Transcribe, leaving out every picture, the lines that run from the start of the listing below through the line with "padding: 5px 9px 6px 9px;".

• [Material provided]
┌──

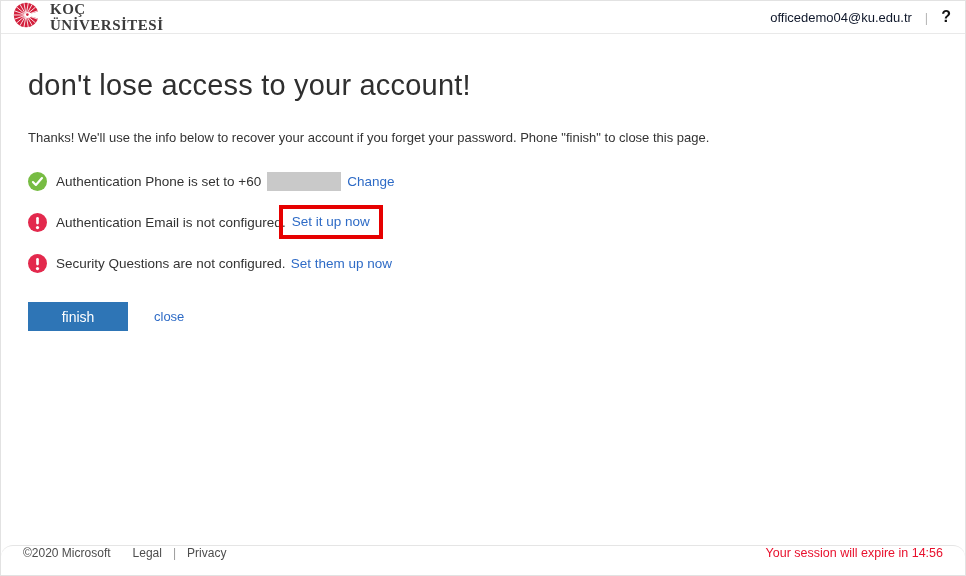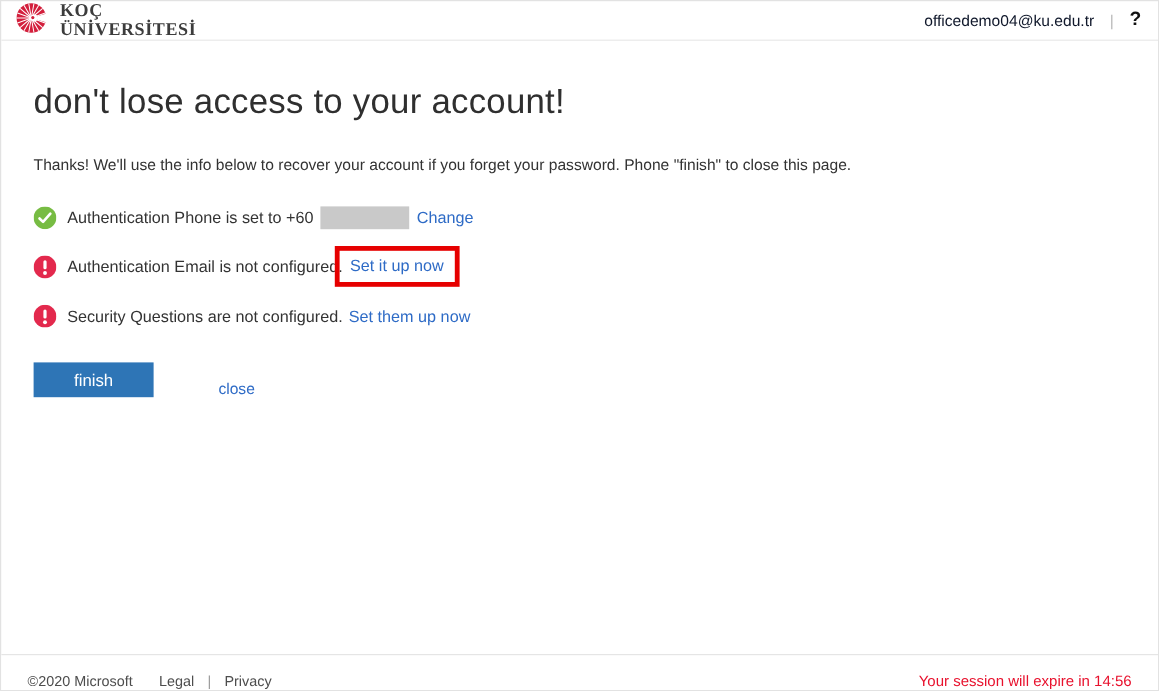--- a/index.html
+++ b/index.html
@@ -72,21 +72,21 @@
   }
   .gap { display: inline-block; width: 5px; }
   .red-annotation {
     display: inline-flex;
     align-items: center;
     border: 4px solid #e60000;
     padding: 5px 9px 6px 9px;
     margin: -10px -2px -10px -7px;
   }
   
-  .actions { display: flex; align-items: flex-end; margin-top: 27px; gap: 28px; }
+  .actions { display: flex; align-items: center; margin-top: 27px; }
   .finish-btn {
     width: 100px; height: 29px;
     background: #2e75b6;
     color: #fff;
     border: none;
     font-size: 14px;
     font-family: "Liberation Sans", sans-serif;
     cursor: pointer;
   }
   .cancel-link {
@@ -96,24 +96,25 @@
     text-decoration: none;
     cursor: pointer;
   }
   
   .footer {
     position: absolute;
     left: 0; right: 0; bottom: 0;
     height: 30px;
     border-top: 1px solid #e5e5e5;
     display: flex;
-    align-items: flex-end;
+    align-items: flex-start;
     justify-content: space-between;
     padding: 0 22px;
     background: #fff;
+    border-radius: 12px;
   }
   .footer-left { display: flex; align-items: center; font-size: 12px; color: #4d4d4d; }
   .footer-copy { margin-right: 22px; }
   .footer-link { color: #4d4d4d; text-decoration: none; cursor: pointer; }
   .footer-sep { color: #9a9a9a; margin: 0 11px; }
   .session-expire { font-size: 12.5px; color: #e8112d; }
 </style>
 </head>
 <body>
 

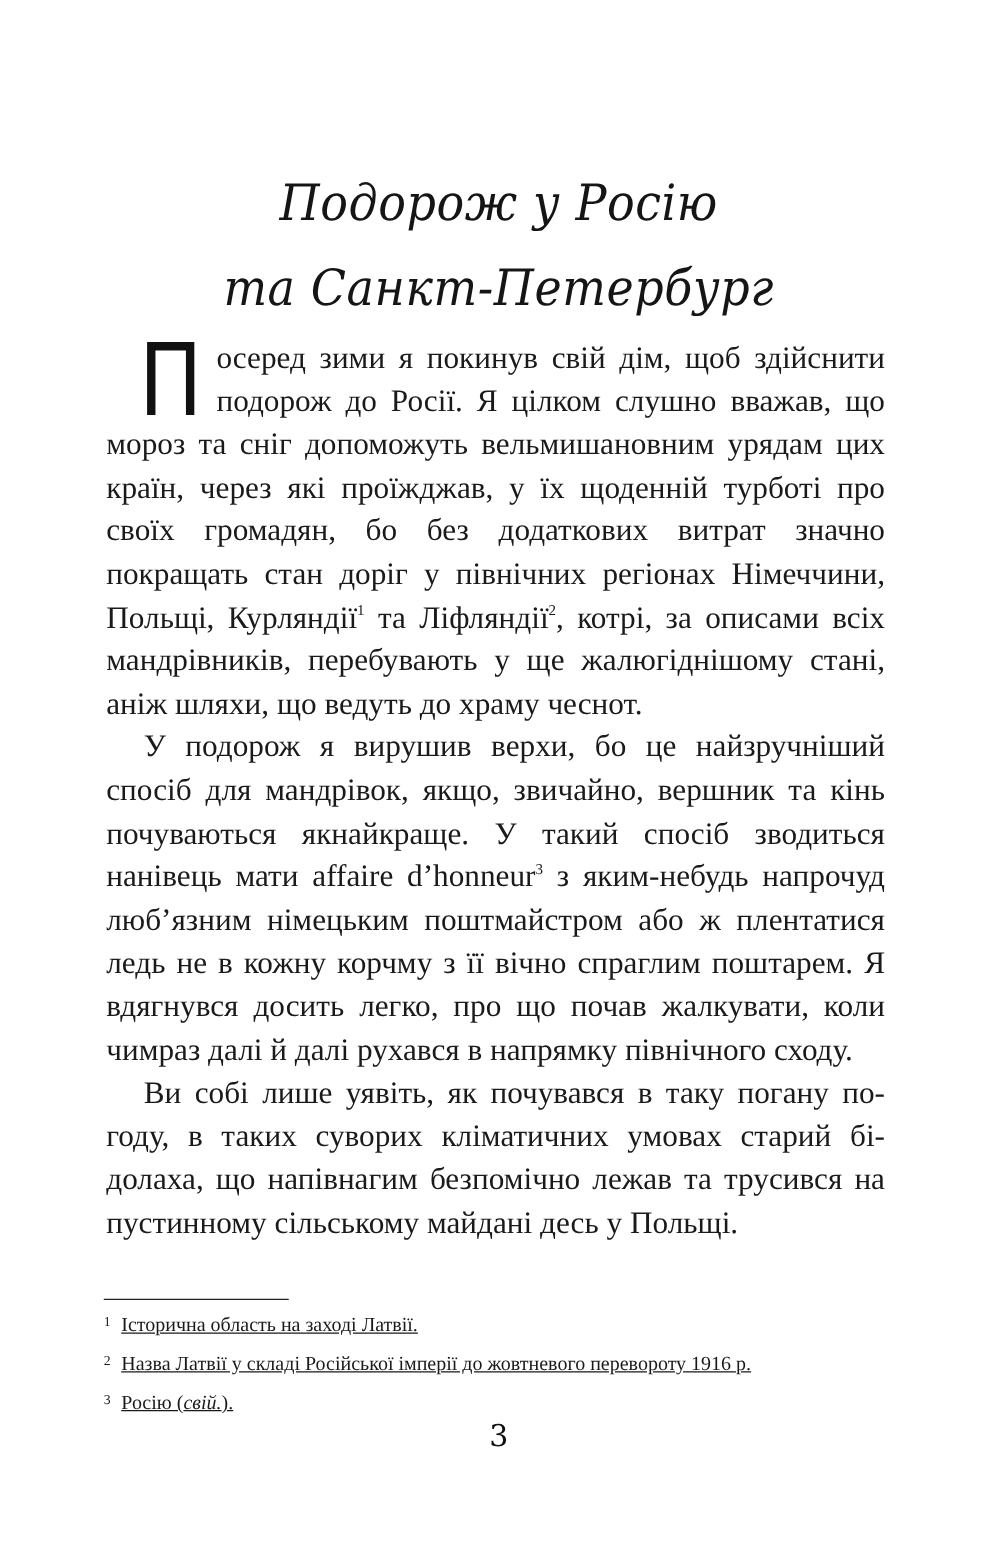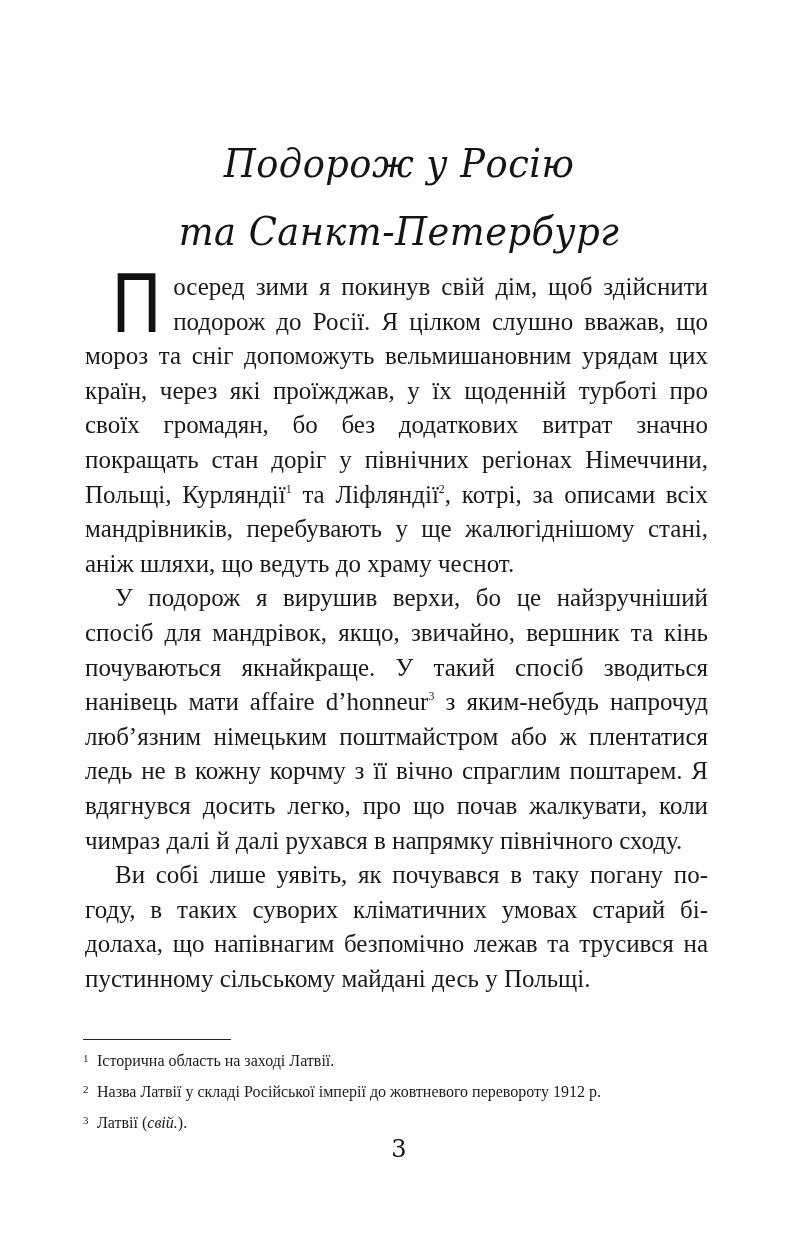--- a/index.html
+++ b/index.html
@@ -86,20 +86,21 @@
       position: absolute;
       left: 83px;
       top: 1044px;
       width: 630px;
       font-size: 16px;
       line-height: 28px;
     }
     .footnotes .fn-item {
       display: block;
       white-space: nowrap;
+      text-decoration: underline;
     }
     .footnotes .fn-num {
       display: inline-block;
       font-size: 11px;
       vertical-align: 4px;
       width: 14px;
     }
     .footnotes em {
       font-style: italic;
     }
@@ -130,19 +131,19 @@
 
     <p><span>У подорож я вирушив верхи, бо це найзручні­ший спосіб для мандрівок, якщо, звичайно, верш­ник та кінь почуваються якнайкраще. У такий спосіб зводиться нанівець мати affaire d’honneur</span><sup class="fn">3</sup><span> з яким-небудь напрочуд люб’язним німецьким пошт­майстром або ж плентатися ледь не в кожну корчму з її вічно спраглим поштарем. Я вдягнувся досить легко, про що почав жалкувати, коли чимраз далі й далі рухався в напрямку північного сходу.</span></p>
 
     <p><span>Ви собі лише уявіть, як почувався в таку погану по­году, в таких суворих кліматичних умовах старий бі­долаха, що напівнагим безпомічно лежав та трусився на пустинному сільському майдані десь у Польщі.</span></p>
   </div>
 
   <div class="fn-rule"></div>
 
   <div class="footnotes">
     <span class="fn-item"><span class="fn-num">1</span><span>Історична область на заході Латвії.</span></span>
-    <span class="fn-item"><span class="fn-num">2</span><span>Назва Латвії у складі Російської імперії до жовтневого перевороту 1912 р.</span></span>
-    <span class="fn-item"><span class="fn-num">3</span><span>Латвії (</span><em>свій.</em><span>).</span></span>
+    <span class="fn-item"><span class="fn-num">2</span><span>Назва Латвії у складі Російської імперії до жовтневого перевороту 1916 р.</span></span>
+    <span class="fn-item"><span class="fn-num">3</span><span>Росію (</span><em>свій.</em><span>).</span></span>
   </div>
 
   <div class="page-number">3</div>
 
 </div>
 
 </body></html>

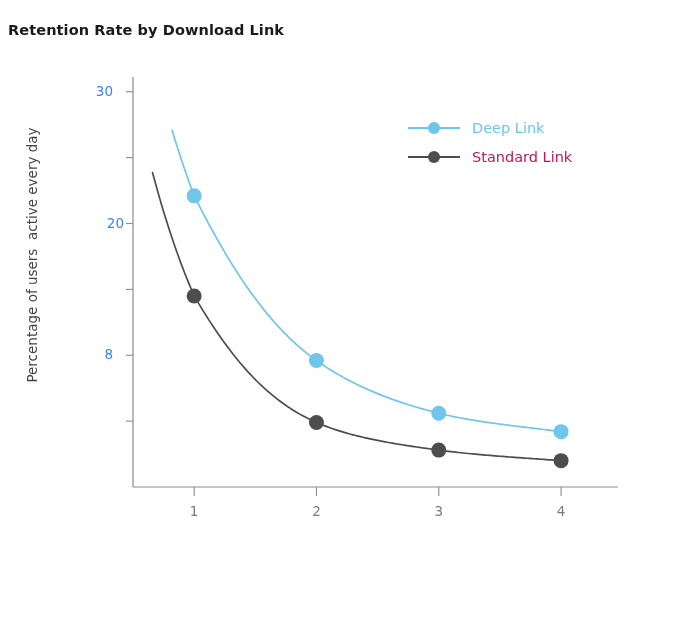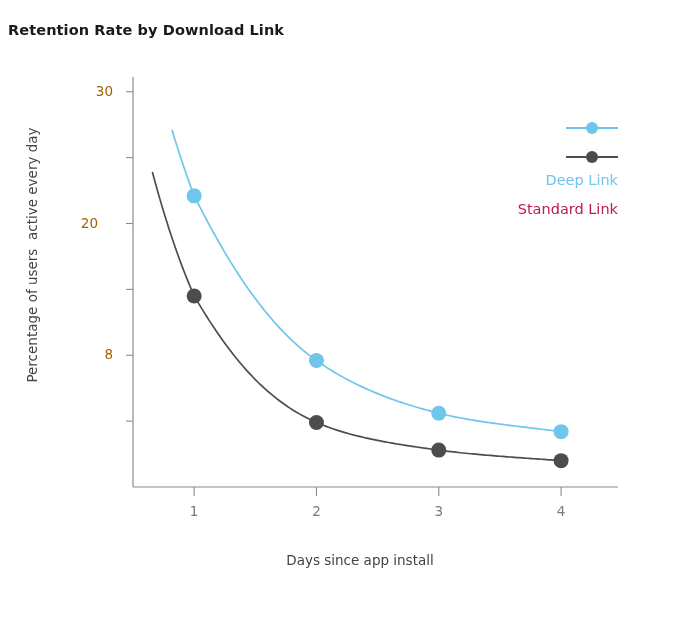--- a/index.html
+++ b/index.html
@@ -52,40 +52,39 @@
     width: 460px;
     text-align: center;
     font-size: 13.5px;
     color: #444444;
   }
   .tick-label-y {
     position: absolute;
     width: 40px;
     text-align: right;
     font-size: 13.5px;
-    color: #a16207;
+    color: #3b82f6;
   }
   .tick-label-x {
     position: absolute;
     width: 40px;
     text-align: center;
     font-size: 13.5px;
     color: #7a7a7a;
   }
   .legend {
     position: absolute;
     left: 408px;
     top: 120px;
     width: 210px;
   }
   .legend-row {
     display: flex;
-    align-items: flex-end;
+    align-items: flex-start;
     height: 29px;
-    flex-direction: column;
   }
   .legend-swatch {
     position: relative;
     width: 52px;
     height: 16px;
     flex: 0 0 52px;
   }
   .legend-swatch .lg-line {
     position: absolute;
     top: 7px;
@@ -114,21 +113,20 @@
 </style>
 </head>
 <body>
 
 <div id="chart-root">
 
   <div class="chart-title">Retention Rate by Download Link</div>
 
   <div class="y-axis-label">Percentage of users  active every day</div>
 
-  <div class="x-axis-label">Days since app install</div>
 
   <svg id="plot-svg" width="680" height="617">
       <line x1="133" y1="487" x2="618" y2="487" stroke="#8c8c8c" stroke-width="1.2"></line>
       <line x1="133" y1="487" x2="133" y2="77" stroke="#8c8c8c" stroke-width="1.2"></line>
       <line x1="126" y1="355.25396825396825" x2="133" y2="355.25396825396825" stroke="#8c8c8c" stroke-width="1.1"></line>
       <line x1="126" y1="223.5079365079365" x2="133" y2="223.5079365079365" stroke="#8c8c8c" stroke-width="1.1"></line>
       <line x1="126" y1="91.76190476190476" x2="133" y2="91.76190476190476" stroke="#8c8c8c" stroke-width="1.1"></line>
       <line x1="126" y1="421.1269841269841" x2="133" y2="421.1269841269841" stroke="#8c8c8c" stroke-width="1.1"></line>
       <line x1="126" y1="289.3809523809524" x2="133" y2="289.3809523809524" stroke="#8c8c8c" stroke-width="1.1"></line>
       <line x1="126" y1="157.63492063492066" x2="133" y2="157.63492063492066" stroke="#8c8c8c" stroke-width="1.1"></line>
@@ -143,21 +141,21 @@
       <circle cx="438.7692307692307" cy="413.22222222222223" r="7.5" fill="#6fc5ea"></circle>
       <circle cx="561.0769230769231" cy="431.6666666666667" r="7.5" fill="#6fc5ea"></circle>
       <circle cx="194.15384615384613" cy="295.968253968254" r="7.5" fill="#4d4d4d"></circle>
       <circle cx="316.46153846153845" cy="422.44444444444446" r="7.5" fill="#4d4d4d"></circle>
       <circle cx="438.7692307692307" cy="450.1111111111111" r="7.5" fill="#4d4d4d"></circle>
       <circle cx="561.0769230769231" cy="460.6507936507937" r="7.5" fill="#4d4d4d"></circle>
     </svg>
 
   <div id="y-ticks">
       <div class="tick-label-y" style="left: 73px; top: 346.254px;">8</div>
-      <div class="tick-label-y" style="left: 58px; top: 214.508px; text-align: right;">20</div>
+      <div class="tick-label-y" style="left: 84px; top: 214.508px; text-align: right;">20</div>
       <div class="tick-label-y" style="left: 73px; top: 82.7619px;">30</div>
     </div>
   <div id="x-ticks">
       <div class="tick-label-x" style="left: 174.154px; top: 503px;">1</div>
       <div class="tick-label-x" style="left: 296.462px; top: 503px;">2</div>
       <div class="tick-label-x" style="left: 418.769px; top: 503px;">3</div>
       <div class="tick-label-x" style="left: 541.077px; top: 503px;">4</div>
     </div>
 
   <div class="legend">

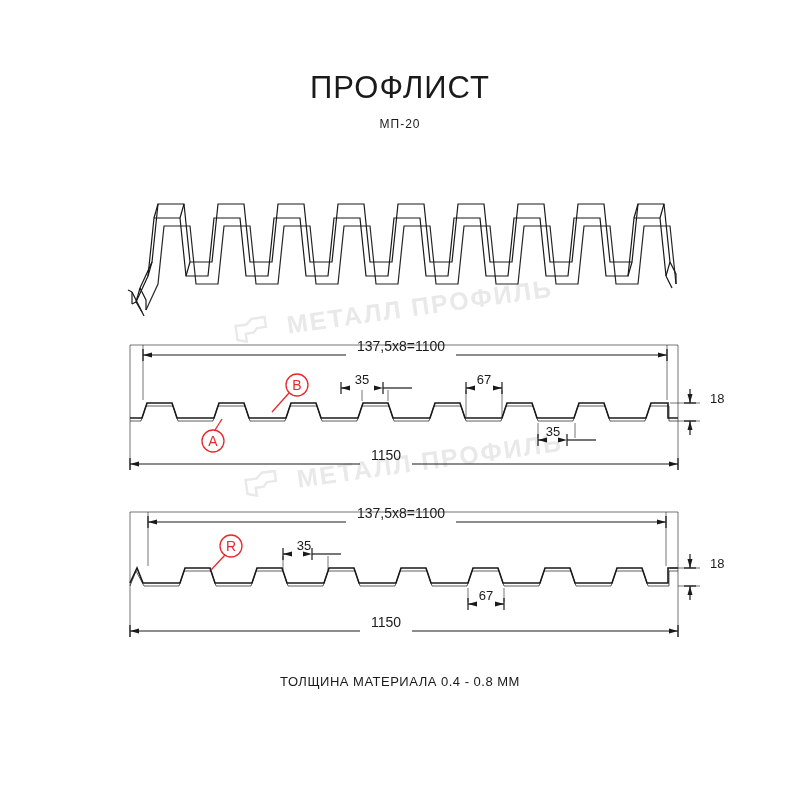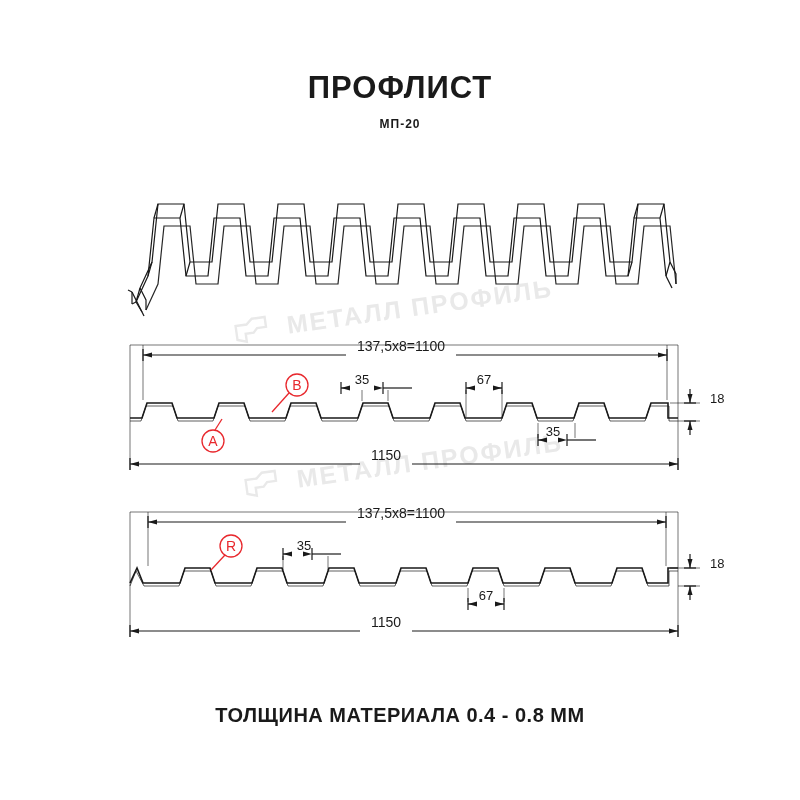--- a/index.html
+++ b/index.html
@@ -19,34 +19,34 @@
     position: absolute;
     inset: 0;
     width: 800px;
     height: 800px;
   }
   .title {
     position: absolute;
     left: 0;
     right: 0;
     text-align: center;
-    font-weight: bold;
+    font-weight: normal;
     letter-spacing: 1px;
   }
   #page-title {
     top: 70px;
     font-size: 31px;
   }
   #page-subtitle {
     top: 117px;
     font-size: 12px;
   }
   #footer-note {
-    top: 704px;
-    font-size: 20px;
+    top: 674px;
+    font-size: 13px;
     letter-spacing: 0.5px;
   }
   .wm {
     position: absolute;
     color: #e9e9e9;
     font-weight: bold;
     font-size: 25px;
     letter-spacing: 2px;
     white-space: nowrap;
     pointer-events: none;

└──

• [Task solution]
--- a/index.html
+++ b/index.html
@@ -72,21 +72,21 @@
   }
   .gap { display: inline-block; width: 5px; }
   .red-annotation {
     display: inline-flex;
     align-items: center;
     border: 4px solid #e60000;
     padding: 5px 9px 6px 9px;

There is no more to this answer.